## Records provided
↓↓↓

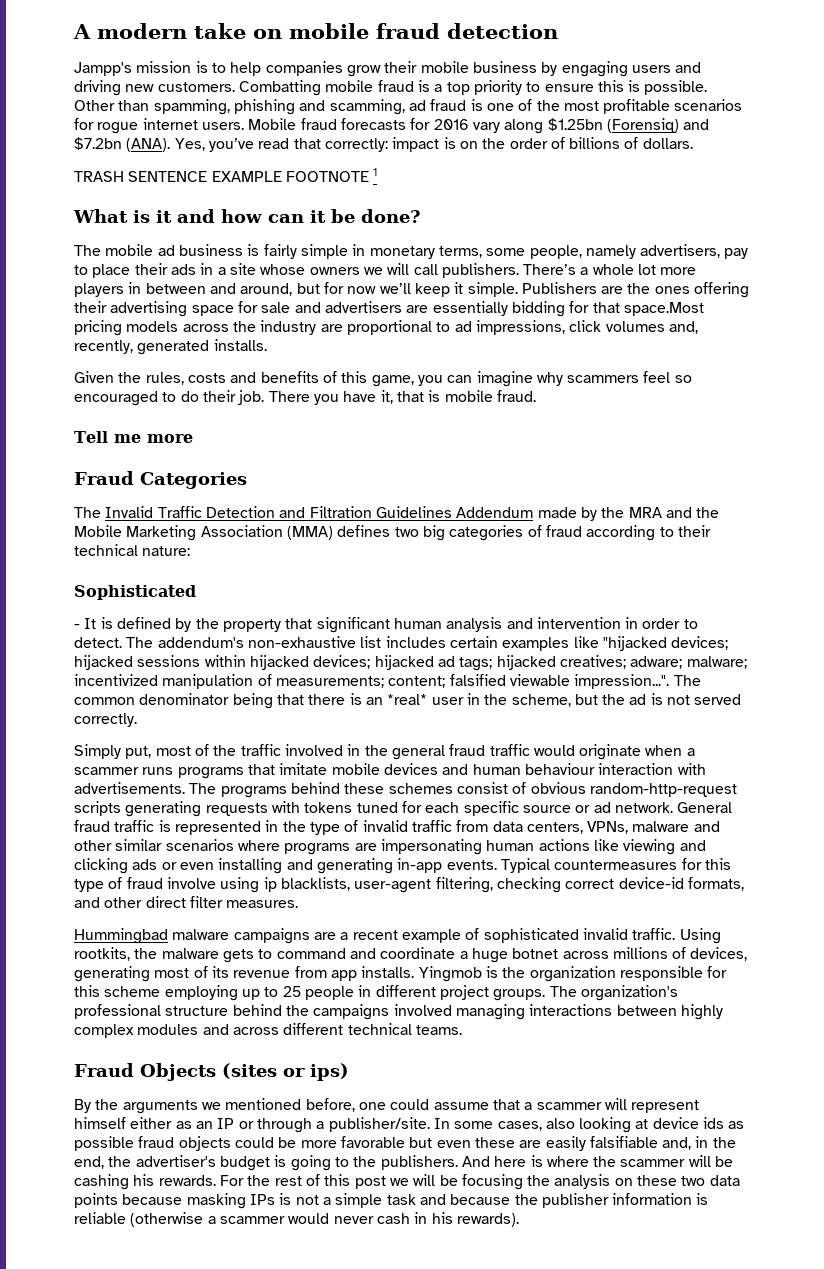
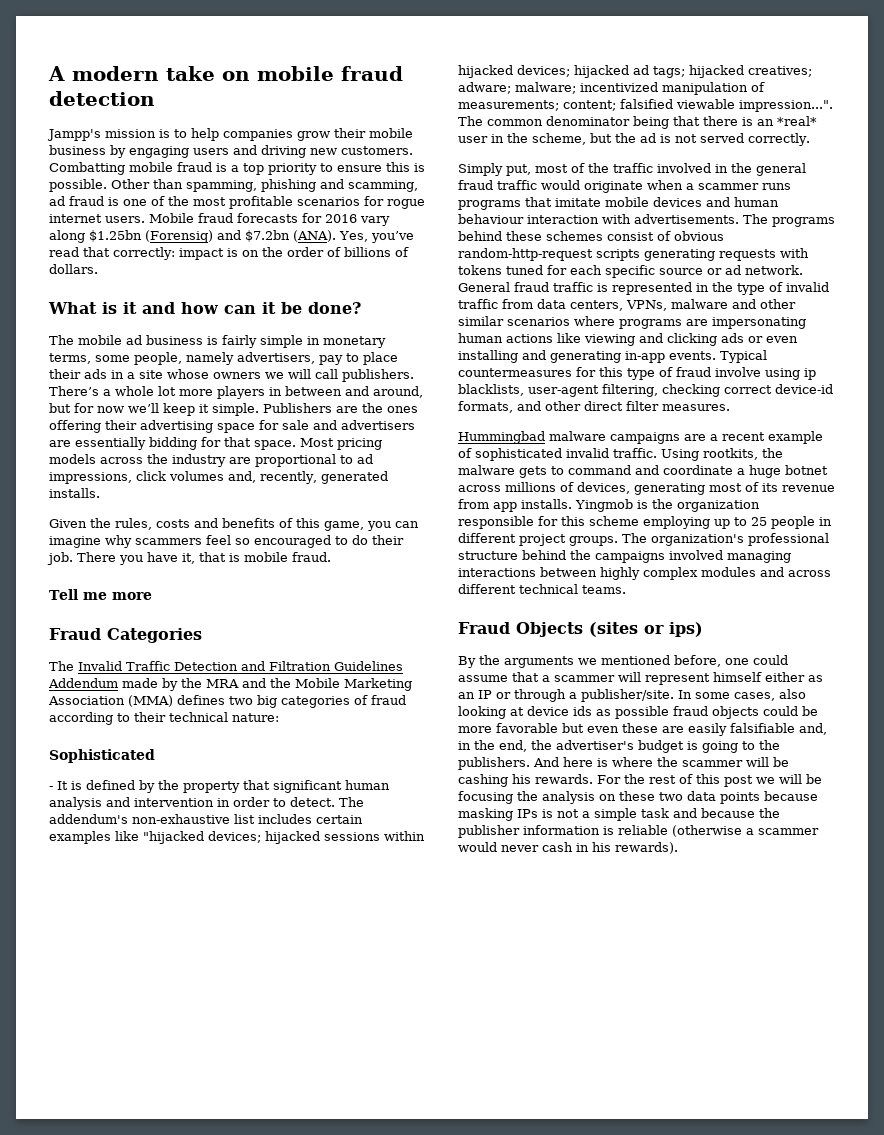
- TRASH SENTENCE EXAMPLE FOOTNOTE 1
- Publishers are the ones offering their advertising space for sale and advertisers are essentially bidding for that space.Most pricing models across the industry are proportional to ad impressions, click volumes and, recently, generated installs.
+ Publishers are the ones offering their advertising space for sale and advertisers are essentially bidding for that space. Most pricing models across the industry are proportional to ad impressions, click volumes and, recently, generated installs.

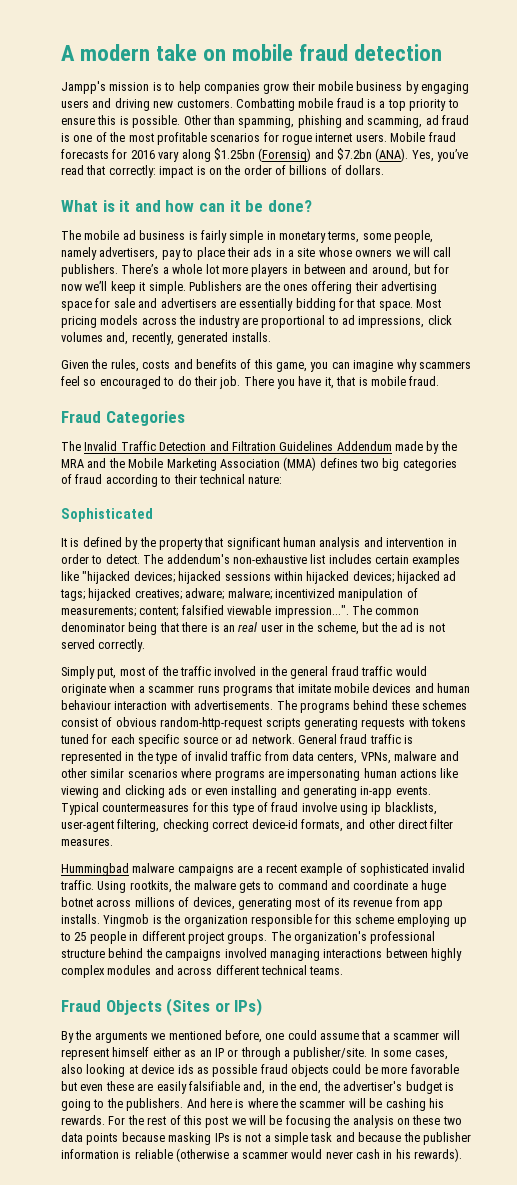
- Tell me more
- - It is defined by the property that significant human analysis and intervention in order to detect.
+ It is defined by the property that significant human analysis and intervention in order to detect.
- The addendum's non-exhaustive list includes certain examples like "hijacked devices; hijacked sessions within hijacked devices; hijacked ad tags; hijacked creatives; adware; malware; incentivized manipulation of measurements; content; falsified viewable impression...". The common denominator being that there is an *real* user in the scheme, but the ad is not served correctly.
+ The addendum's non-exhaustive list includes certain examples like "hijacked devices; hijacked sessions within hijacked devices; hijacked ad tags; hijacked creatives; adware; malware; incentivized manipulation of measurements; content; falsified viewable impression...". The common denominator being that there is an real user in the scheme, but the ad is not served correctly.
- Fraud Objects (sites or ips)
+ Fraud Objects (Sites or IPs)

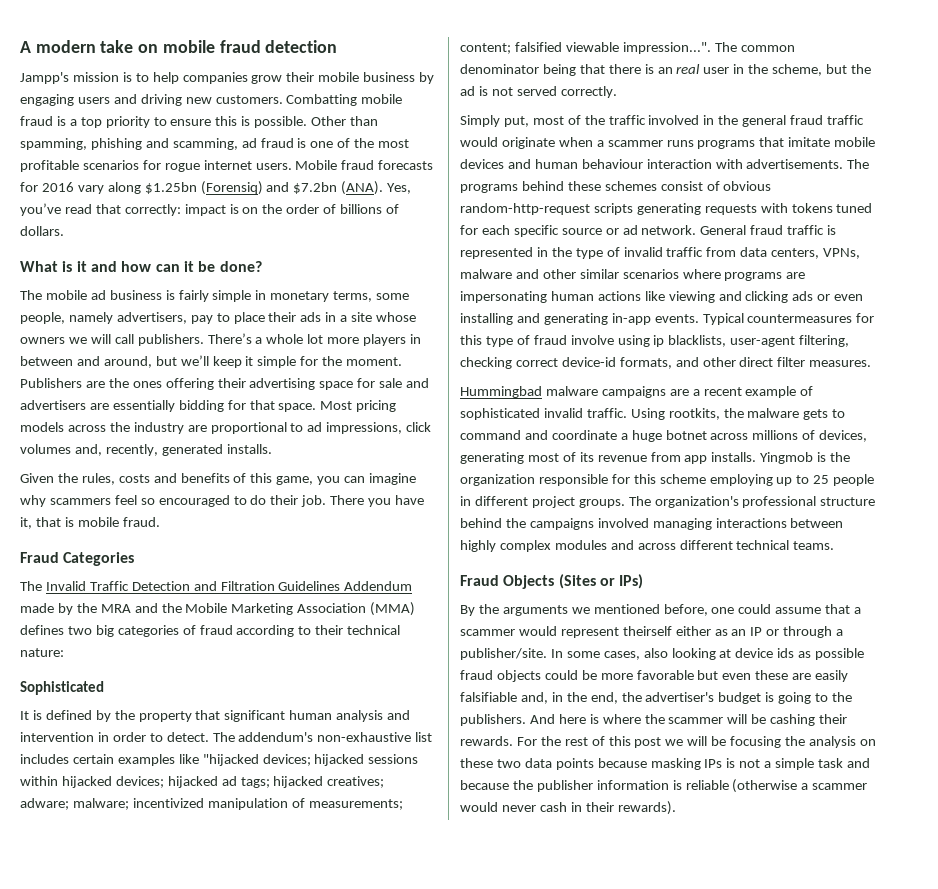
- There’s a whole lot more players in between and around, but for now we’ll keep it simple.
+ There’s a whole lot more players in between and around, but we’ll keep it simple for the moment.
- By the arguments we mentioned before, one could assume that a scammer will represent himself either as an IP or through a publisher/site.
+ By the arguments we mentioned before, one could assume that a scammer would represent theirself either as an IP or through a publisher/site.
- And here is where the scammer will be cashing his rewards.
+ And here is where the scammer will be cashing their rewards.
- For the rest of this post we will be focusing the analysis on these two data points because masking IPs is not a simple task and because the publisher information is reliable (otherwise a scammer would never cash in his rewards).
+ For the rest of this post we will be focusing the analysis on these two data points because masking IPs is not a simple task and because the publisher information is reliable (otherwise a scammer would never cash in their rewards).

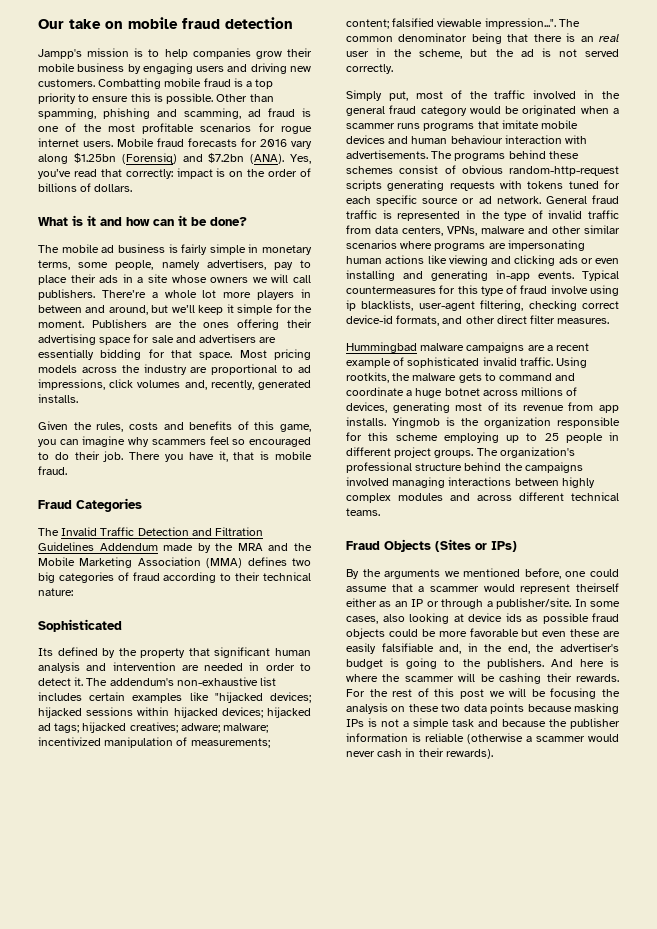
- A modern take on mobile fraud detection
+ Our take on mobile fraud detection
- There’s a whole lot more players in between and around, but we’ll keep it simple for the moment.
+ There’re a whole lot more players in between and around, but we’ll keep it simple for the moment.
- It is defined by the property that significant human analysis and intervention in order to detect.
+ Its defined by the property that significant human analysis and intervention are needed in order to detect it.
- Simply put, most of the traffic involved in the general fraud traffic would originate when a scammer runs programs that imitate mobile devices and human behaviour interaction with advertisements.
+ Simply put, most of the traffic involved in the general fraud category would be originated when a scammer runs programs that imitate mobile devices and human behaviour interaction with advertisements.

↑↑↑

## Problem statement
Above, find the line with "- By the arguments"; copy it and every line down to the line with "There’re a whole", exactly and both included, but no pictures.

## Written solution
- By the arguments we mentioned before, one could assume that a scammer will represent himself either as an IP or through a publisher/site.
+ By the arguments we mentioned before, one could assume that a scammer would represent theirself either as an IP or through a publisher/site.
- And here is where the scammer will be cashing his rewards.
+ And here is where the scammer will be cashing their rewards.
- For the rest of this post we will be focusing the analysis on these two data points because masking IPs is not a simple task and because the publisher information is reliable (otherwise a scammer would never cash in his rewards).
+ For the rest of this post we will be focusing the analysis on these two data points because masking IPs is not a simple task and because the publisher information is reliable (otherwise a scammer would never cash in their rewards).

- A modern take on mobile fraud detection
+ Our take on mobile fraud detection
- There’s a whole lot more players in between and around, but we’ll keep it simple for the moment.
+ There’re a whole lot more players in between and around, but we’ll keep it simple for the moment.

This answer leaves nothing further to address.